● EXTRACTED INFORMATION:

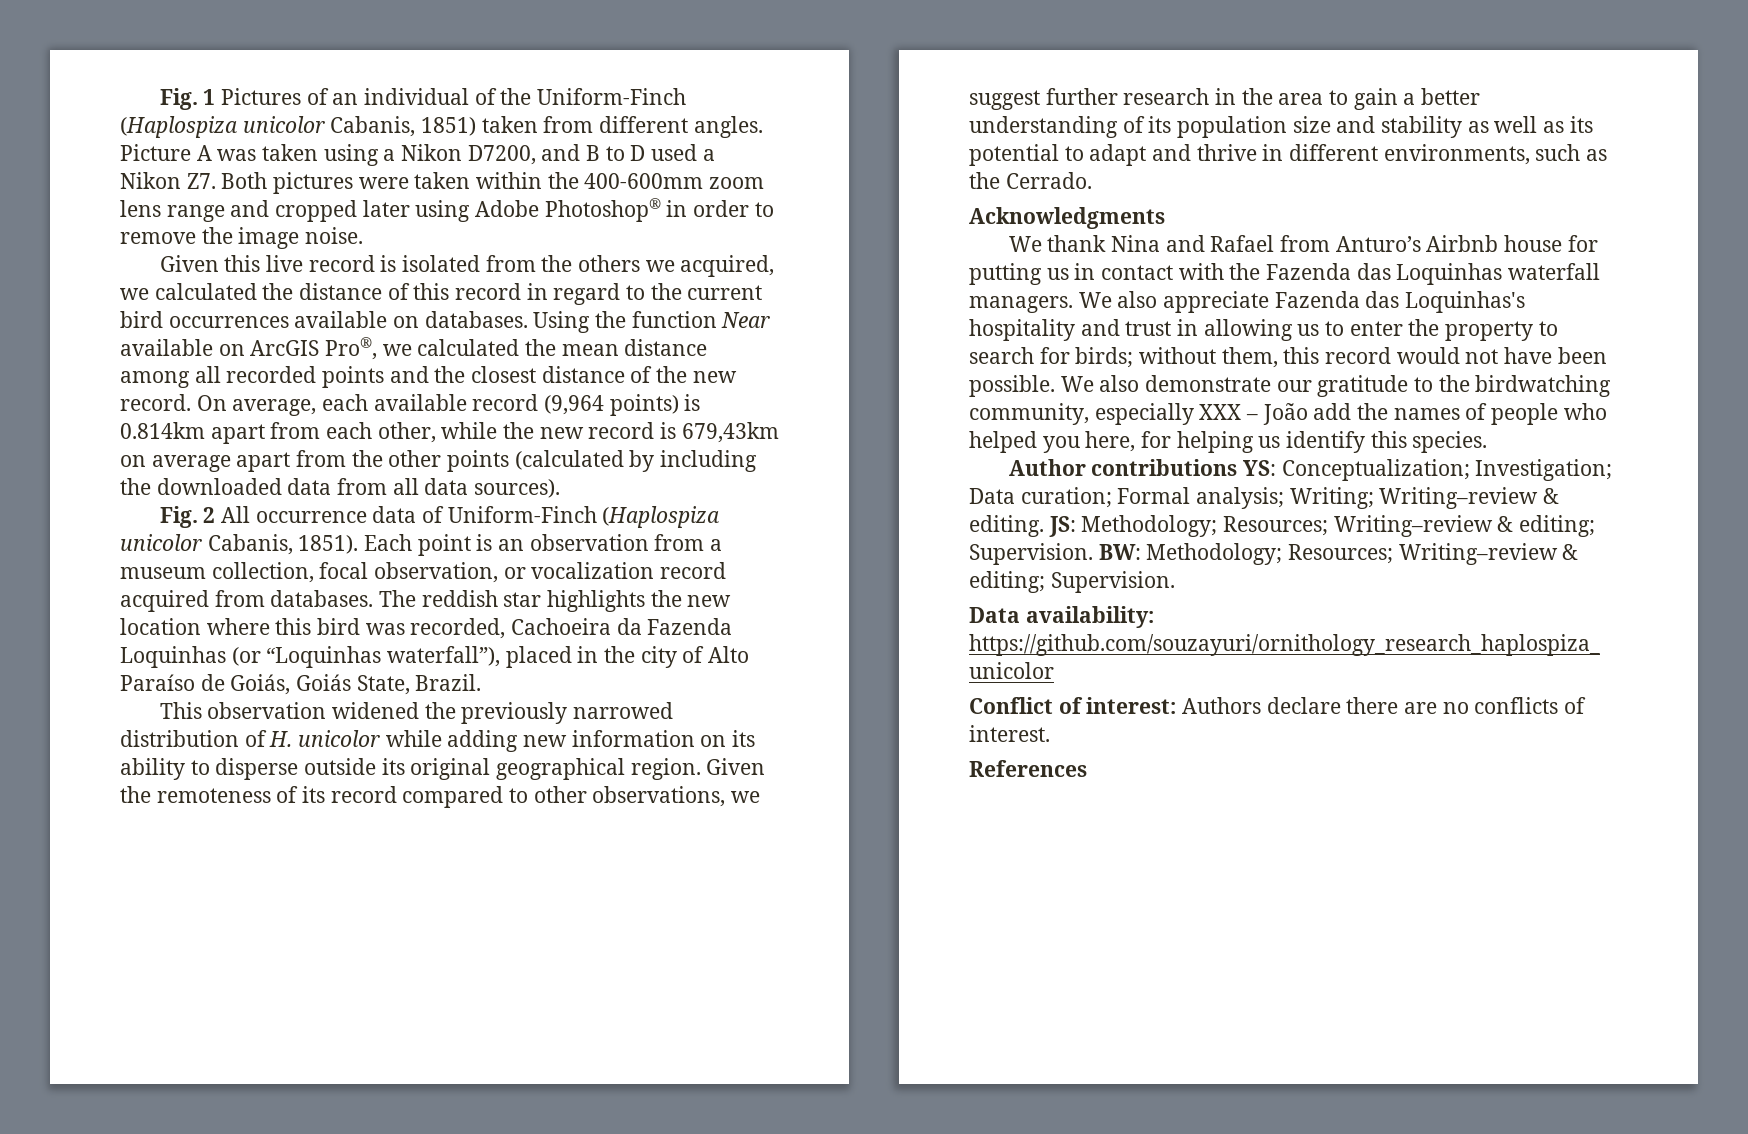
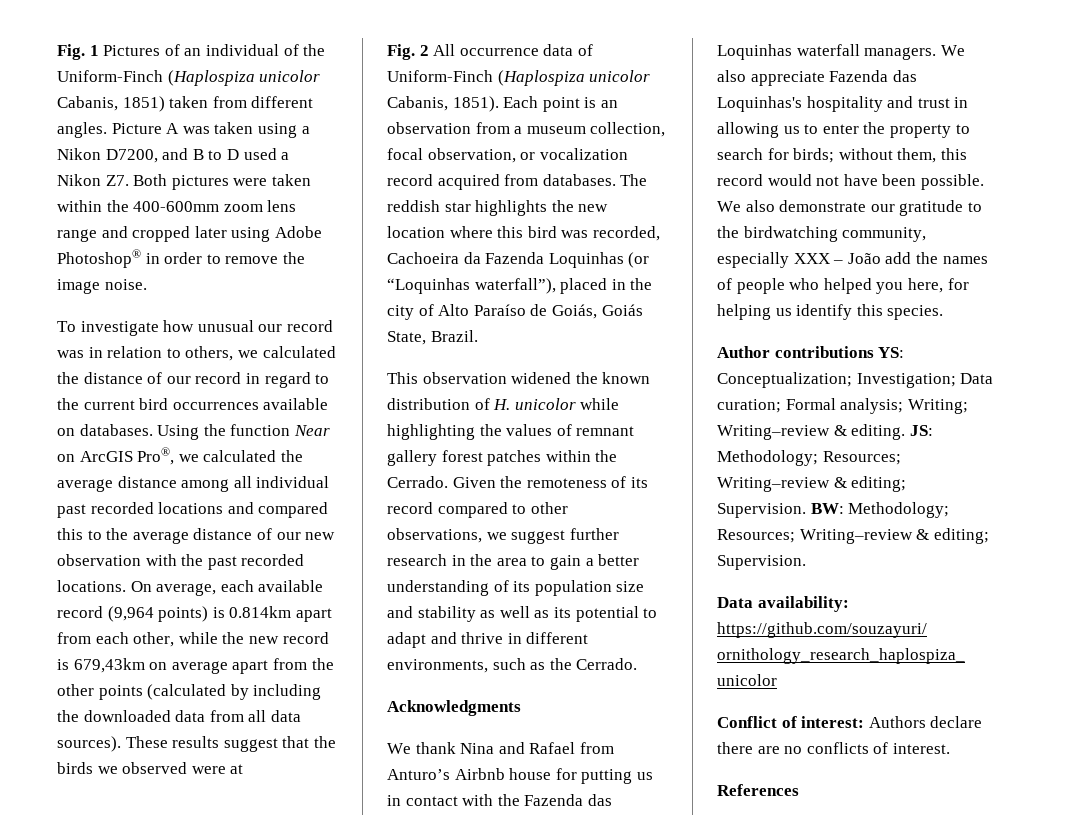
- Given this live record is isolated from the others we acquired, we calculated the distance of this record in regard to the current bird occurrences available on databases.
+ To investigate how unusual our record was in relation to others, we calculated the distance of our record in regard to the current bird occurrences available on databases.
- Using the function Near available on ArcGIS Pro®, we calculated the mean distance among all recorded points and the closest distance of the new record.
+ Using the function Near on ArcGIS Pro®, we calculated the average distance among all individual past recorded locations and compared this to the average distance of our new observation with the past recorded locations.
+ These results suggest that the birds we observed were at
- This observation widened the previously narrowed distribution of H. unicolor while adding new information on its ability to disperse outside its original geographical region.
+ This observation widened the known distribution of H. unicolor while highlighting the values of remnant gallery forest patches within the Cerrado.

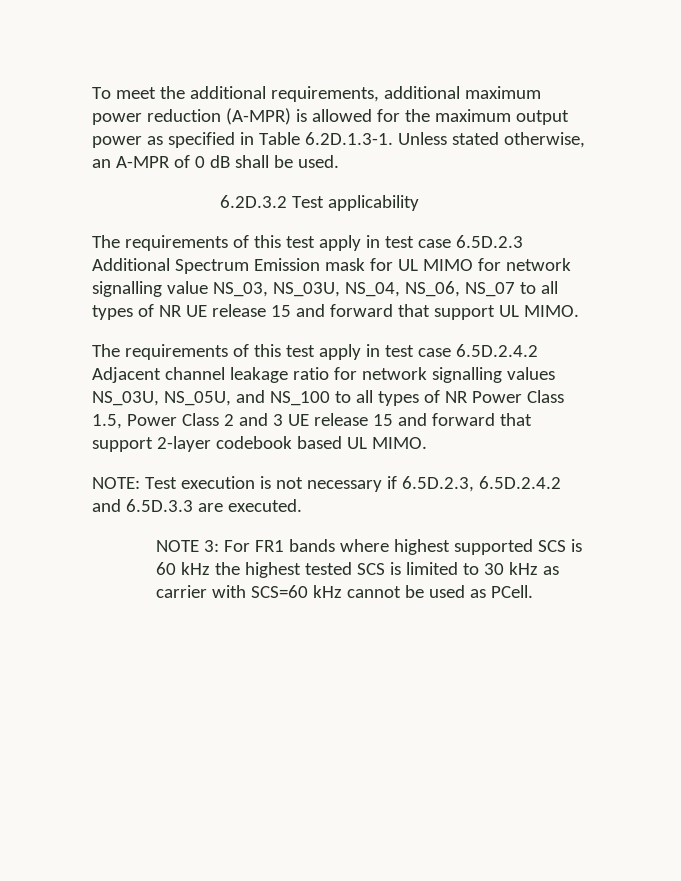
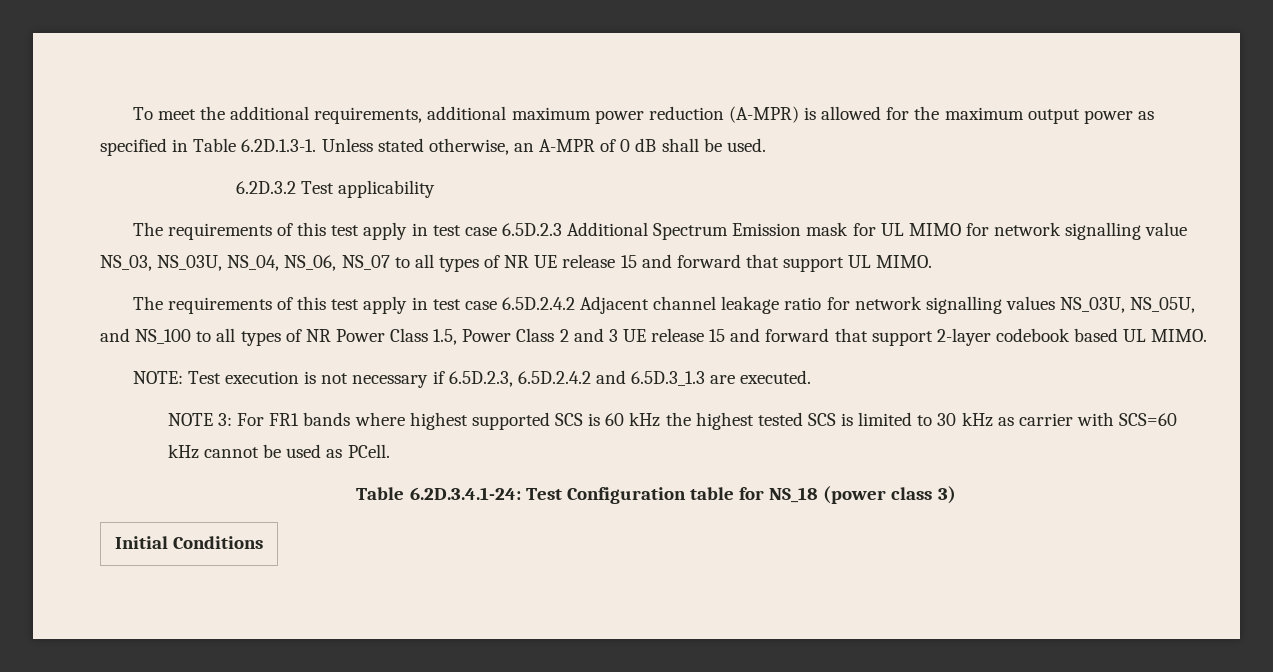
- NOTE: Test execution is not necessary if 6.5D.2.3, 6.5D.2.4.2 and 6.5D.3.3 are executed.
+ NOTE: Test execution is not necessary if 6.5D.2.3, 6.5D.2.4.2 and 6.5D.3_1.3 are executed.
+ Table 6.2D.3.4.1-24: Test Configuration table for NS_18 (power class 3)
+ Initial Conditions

● WHAT THE TASK REQUIRES: Print again, word for word, every line from the line with "past recorded locations." to the final line of the records, inclusive; skip the pictures.

● WRITTEN RESPONSE:
+ Using the function Near on ArcGIS Pro®, we calculated the average distance among all individual past recorded locations and compared this to the average distance of our new observation with the past recorded locations.
+ These results suggest that the birds we observed were at
- This observation widened the previously narrowed distribution of H. unicolor while adding new information on its ability to disperse outside its original geographical region.
+ This observation widened the known distribution of H. unicolor while highlighting the values of remnant gallery forest patches within the Cerrado.

- NOTE: Test execution is not necessary if 6.5D.2.3, 6.5D.2.4.2 and 6.5D.3.3 are executed.
+ NOTE: Test execution is not necessary if 6.5D.2.3, 6.5D.2.4.2 and 6.5D.3_1.3 are executed.
+ Table 6.2D.3.4.1-24: Test Configuration table for NS_18 (power class 3)
+ Initial Conditions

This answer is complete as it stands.